● **What is required**: The answer must be every line below that contains the string "editar".

● **Given entries**:
____________

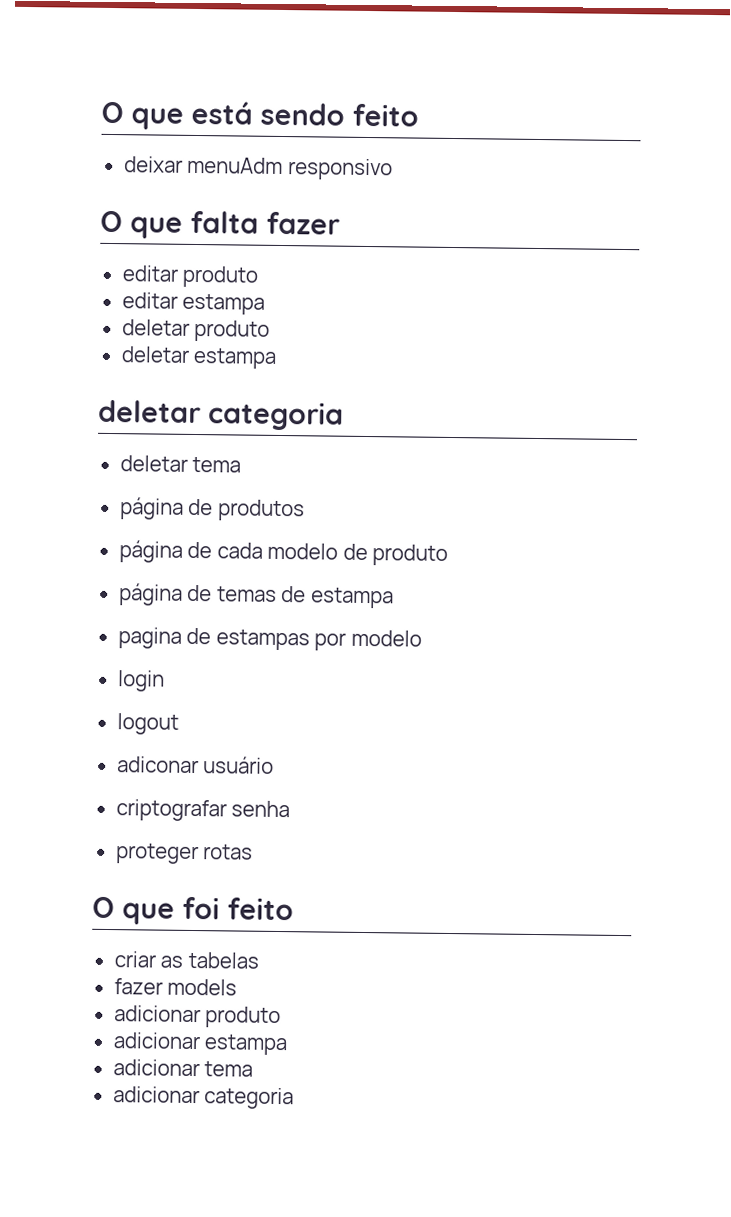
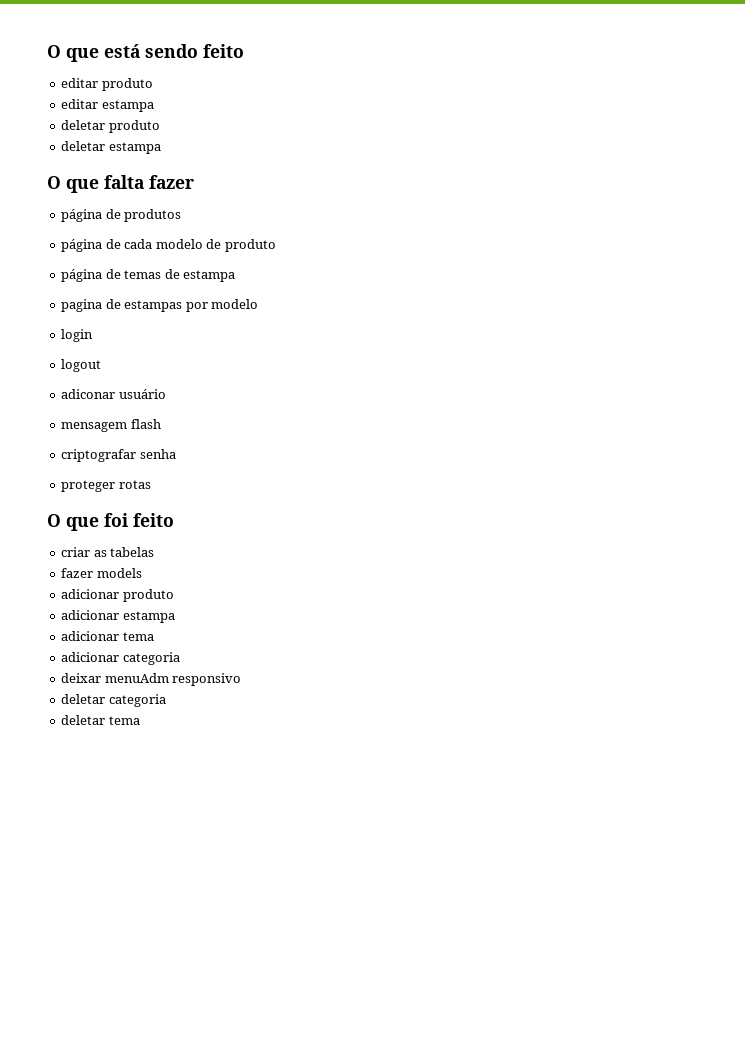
[123,156,393,181] [100,210,340,239] // deixar menuAdm responsivo // O que falta fazer -> (244, 51) none
[98,399,344,431] [119,455,242,473] deletar categoria // deletar tema -> [47,175,194,193] O que falta fazer
(275, 765) none -> [61,419,161,432] // mensagem flash
(295, 1098) none -> [61,673,242,686] [61,694,166,707] [61,715,140,725] // deixar menuAdm responsivo // deletar categoria // deletar tema

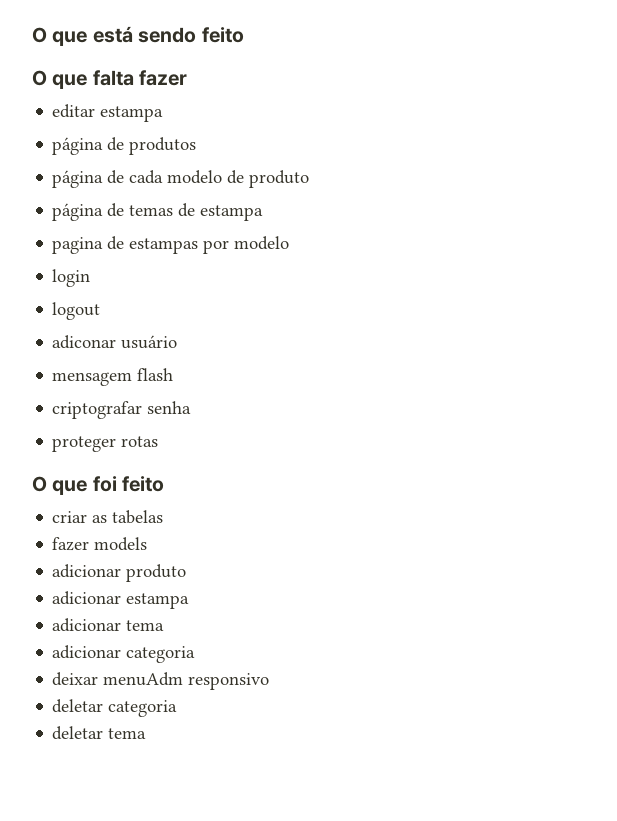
[61,78,153,91] [61,99,154,112] [61,120,160,133] [61,141,161,154] // editar produto // editar estampa // deletar produto // deletar estampa -> (244, 35) none
(194, 182) none -> [52,104,164,122] // editar estampa

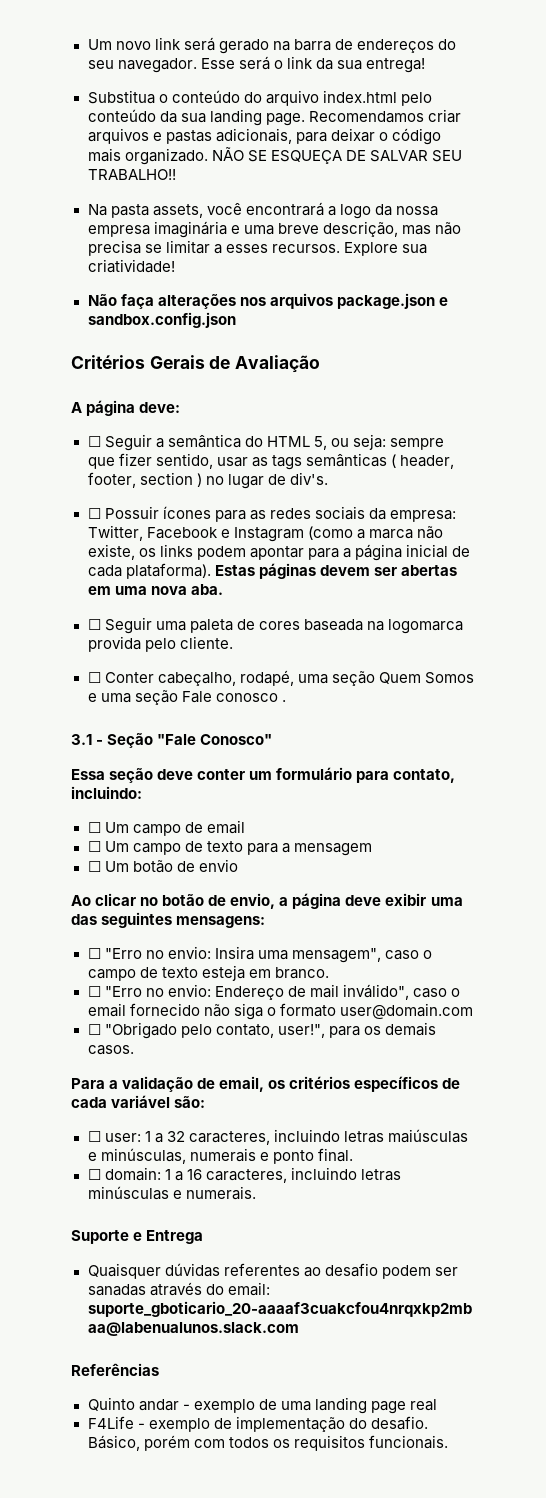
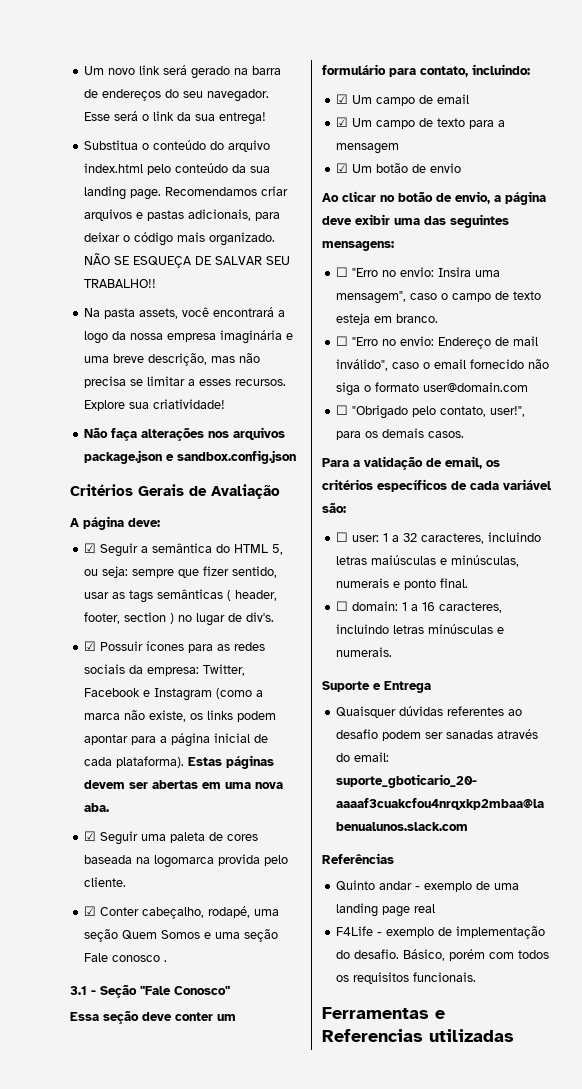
[87,436,101,447] ☐ -> [84,543,97,553] ☑
[87,508,101,519] ☐ -> [84,641,97,651] ☑
[87,619,101,630] ☐ -> [84,831,97,841] ☑
[87,672,101,683] ☐ -> [84,906,97,916] ☑
[87,822,101,833] ☐ -> [336,94,349,104] ☑
[87,841,101,852] ☐ -> [336,117,349,127] ☑
[87,861,101,872] ☐ -> [336,163,349,173] ☑
(448, 1442) none -> [322,1007,445,1019] [322,1029,514,1042] // Ferramentas e Referencias utilizadas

____________

● **Exercise response**:
[61,78,153,91] [61,99,154,112] [61,120,160,133] [61,141,161,154] // editar produto // editar estampa // deletar produto // deletar estampa -> (244, 35) none
(194, 182) none -> [52,104,164,122] // editar estampa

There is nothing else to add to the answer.